Quem tem sido a imagem da luta contra a Covid-19 é Sergey Sbyanin, o autarca de Moscovo que tem encabeçado a promoção das restrições mais pesadas. A capital russa foi a mais atingida pelo vírus, sendo que cerca de metade dos casos totais do país estão concentrados na área metropolitana da cidade. Foi Sobyanin que assumiu a imposição de uma das medidas de combate à Covid-19, um controverso sistema de rastreamento digital pensado para manter as pessoas em casa.

O primeiro teste falhado do sistema de rastreamento

Foi nesta quarta-feira que se estreou o tal sistema de rastreamento feito através de QR Code e o resultado não podia ser pior. Pelo Twitter começaram a chegar vários relatos de multidões e longas filas que se foram formando no metro de Moscovo porque as autoridades passaram a ter de controlar, uma a um, todos os códigos pessoais — o tal QR Code diz se uma pessoa tem ou não permissão para estar a circular.

Estes documentos de permissão de circulação passaram a ser obrigatórios esta quarta-feira não só para utilizadores de transportes públicos mas também para motoristas e passageiros de táxis, por exemplo. A procura por estes formulários disparou de tal forma que já foram emitidas pelo menos 3,2 milhões destas autorizações. Uma das principais críticas que tem sido apontada a este sistema é o facto de ele criar potenciais focos de infeção, não só por causa de exemplos como os de hoje, no metro da capital russa, mas também pelo que se verificou hoje também nas estradas que dão acesso a Moscovo: grandes congestionamentos de trânsito foram reportados porque a polícia passou a ter de controlar todos os carros, para ver se os seus condutores e passageiros têm os tais passes obrigatórios. Fala-se em tempos de espera de mais de uma hora. 

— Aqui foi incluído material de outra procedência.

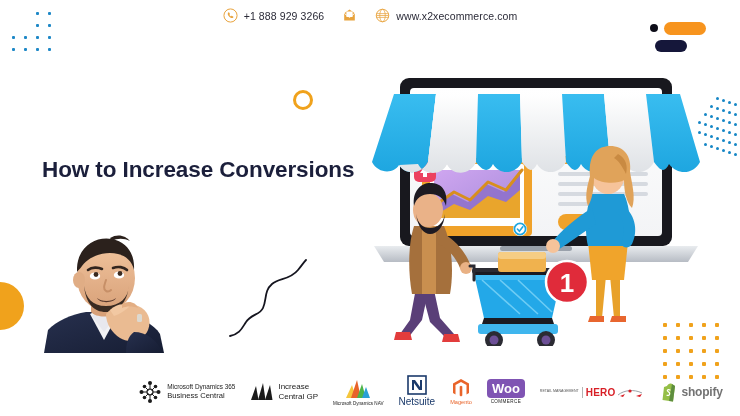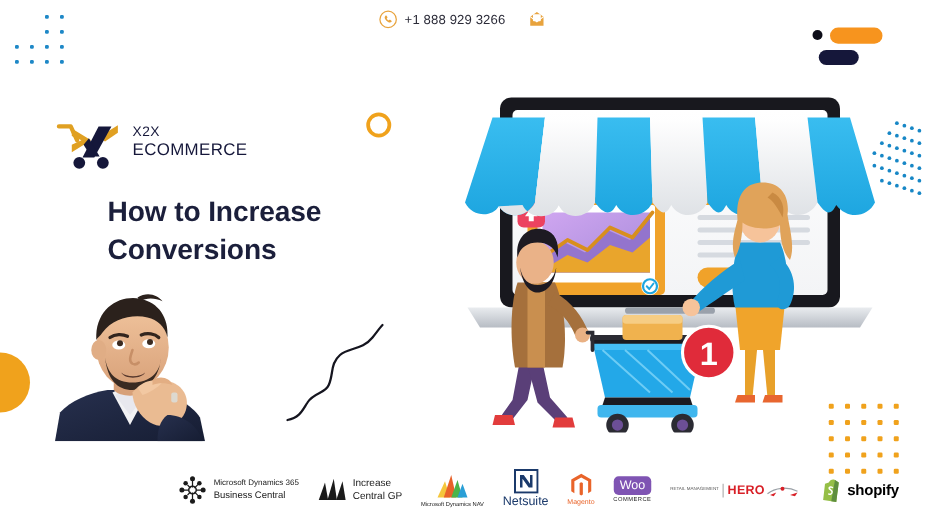--- a/index.html
+++ b/index.html
@@ -208,6 +208,14 @@
       </svg>
     </div>
 
+    <div class="contact">
+      <svg class="cicon" viewBox="0 0 24 24">
+        <circle cx="12" cy="12" r="10" fill="none" stroke="#e8a33d" stroke-width="1.5"></circle>
+        <ellipse cx="12" cy="12" rx="4.4" ry="10" fill="none" stroke="#e8a33d" stroke-width="1.2"></ellipse>
+        <path d="M2.4 9h19.2M2.4 15h19.2M2 12h20" stroke="#e8a33d" stroke-width="1.2" fill="none"></path>
+      </svg>
+      <span class="txt">www.x2xecommerce.com</span>
+    </div>
 
   </div>
 

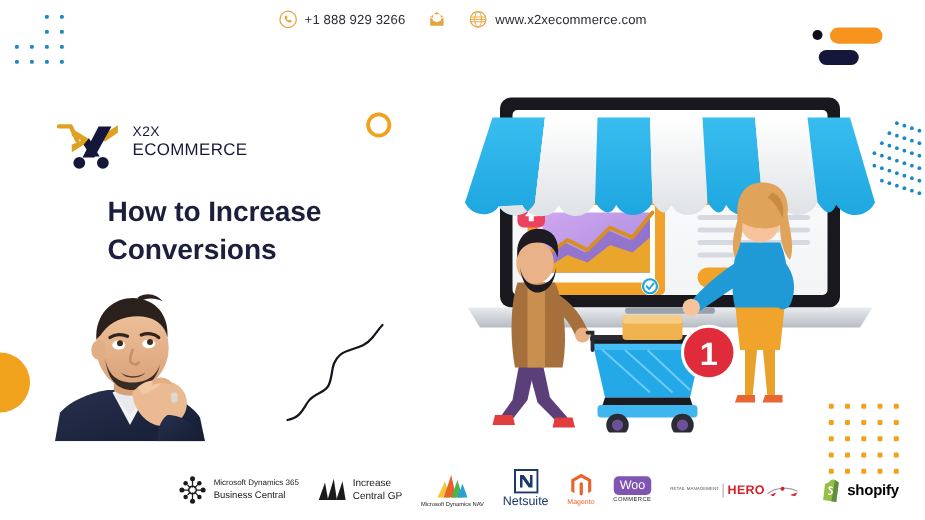--- a/index.html
+++ b/index.html
@@ -219,26 +219,6 @@
 
   </div>
 
-  <div id="brand-logo">
-    <svg class="mark" viewBox="0 0 64 56">
-
-      <path d="M3 13 L14 13 L20 26" fill="none" stroke="#e0a022" stroke-width="4" stroke-linecap="round" stroke-linejoin="round"></path>
-
-      <path d="M15 15 L33 26 L15 37 L15 30 L24 26 L15 22 Z" fill="#e0a022"></path>
-
-      <path d="M58 12 L40 23 L46 27 L58 19 Z" fill="#e0a022"></path>
-
-      <path d="M40 13 L52 13 L36 42 L25 42 Z" fill="#15173a"></path>
-      <path d="M31 24 L41 41 L33 41 L26 30 Z" fill="#15173a"></path>
-
-      <circle cx="22" cy="47" r="5.5" fill="#15173a"></circle>
-      <circle cx="44" cy="47" r="5.5" fill="#15173a"></circle>
-    </svg>
-    <div class="words">
-      <div class="l1">X2X</div>
-      <div class="l2">ECOMMERCE</div>
-    </div>
-  </div>
 
   <h1 id="headline">
     <span class="ln">How to Increase Conversions</span>

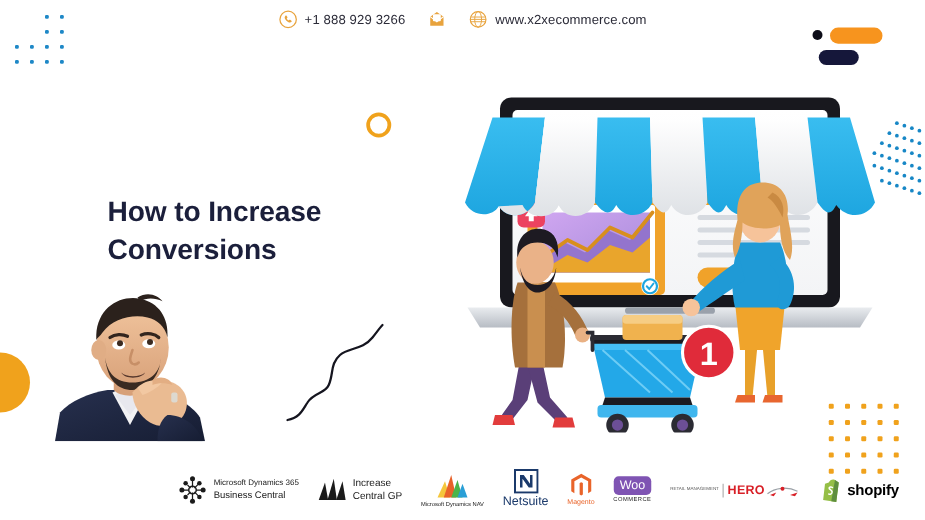--- a/index.html
+++ b/index.html
@@ -70,7 +70,7 @@
     font-size: 22.5px; font-weight: bold; color: #1b1f3b;
     line-height: 1.34; letter-spacing: -0.1px;
   }
-  #headline .ln { display: block; margin-left: 44px; }
+  #headline .ln { display: block; }
 
   
   #person-photo { position: absolute; left: 34px; top: 228px; width: 140px; height: 125px; }

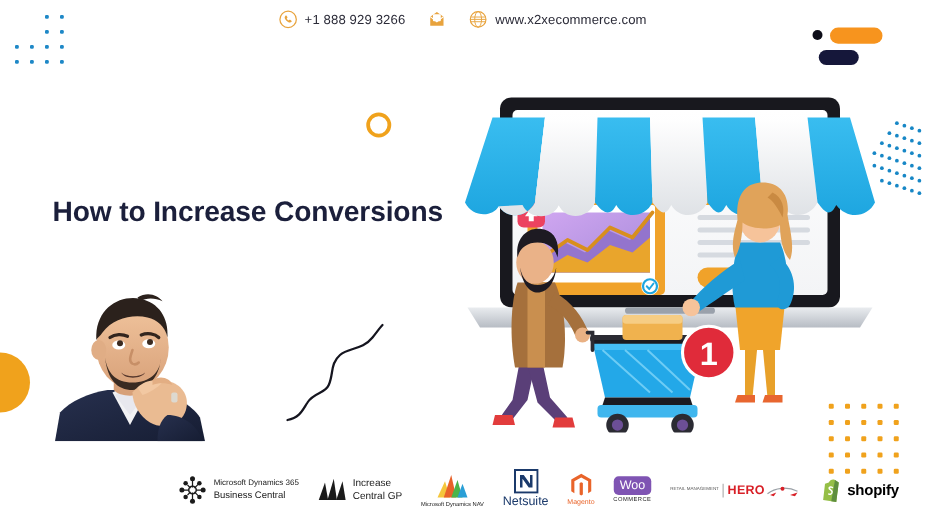--- a/index.html
+++ b/index.html
@@ -478,7 +478,7 @@
 
     <div class="partner" style="flex-direction:column;gap:1px">
       <div style="background:#7f54b3;border-radius:4px;padding:2px 5px">
-        <div style="color:#fff;font-size:10px;font-weight:normal">Woo</div>
+        <div style="color:#fff;font-size:13px;font-weight:bold">Woo</div>
       </div>
       <div class="pname" style="font-size:4.6px;letter-spacing:.4px">COMMERCE</div>
     </div>

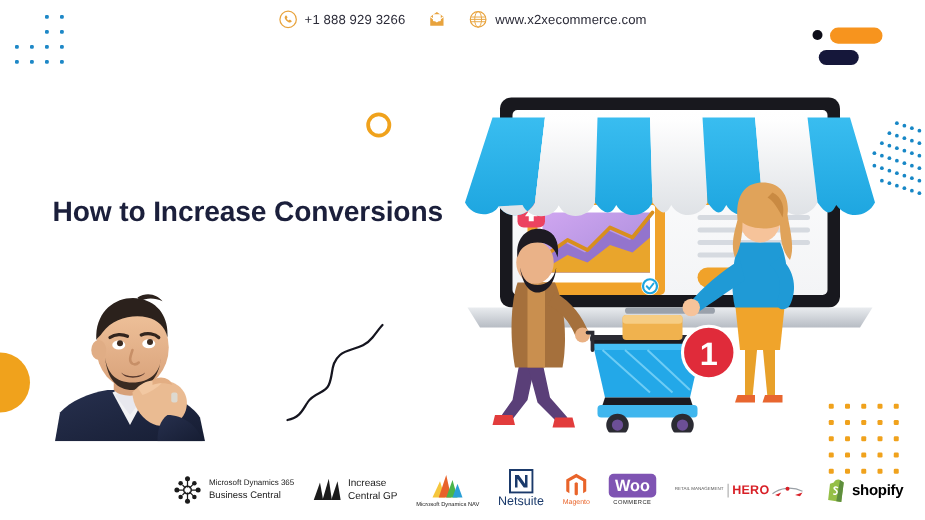--- a/index.html
+++ b/index.html
@@ -503,7 +503,7 @@
         <path d="M11 2 L14 4 L12 19.5 L8 19 Z" fill="#5e8e3e"></path>
         <path d="M9 8 C8 7.3 6.5 7.4 6.3 8.4 C6.1 9.6 8.6 9.8 8.7 11.5 C8.8 13 7.3 13.8 6 13.3" stroke="#ffffff" stroke-width="1.2" fill="none" stroke-linecap="round"></path>
       </svg>
-      <div class="pname" style="font-size:12px;font-weight:bold;color:#000000;letter-spacing:-.2px">shopify</div>
+      <div class="pname" style="font-size:12px;font-weight:bold;color:#737373;letter-spacing:-.2px">shopify</div>
     </div>
 
   </div>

Entretanto, Sergei Sobyanin já se pronunciou sobre esta realidade e culpou a polícia pelos constrangimentos: “Falei com o chefe do departamento de polícia e pedi que organizassem melhor o seu trabalho para que novas verificações não levassem a uma reunião em massa de pessoas”, afirmou.

A exportação para a China

Um recente surto na China também está a dar algumas pistas sobre a gravidade da situação na Rússia. Segundo a CNN, autoridades de saúde em Xangai relataram um aumento nos casos importados e conseguiram rastrear e perceber que dezenas deles vieram de um único voo que chegou a essa cidade vindo de Moscovo a 10 de abril. Há relatos também de um foco de infeção na cidade de Suifenhe, na fronteira com o extremo oriente da Rússia, que especialistas suspeitam ser atribuível a cidadãos chineses que regressaram de território russo.

Na terça-feira, porta-voz do Kremlin, Dmitry Peskov, não deu informações sobre estes casos exportados para a China, atitude que levantou ainda mais suspeitas sobre a real transparência dos dados cedidos pela Federação Russa. O governo russo diz ter realizado mais de 1,4 milhões de testes para a Covid-19 mas os médicos de Moscovo, por exemplo, começaram recentemente a diagnosticar pacientes como positivos com base em exames de pulmão, isto por causa das grandes dúvidas levantadas sobre a precisão dos tais testes.

Na mesma videoconferência de segunda-feira, Putin afirmou que as próximas semanas serão críticas para determinar se a Rússia é capaz de aplanar a curva com eficiência e, com isso, reduzir a propagação do novo coronavírus. É por isso provável que comecem a ser anunciadas novas medidas de contenção, isto porque até foi o próprio líder russo a dizer, por exemplo, que os militares “podem e devem ser destacados, se necessário”.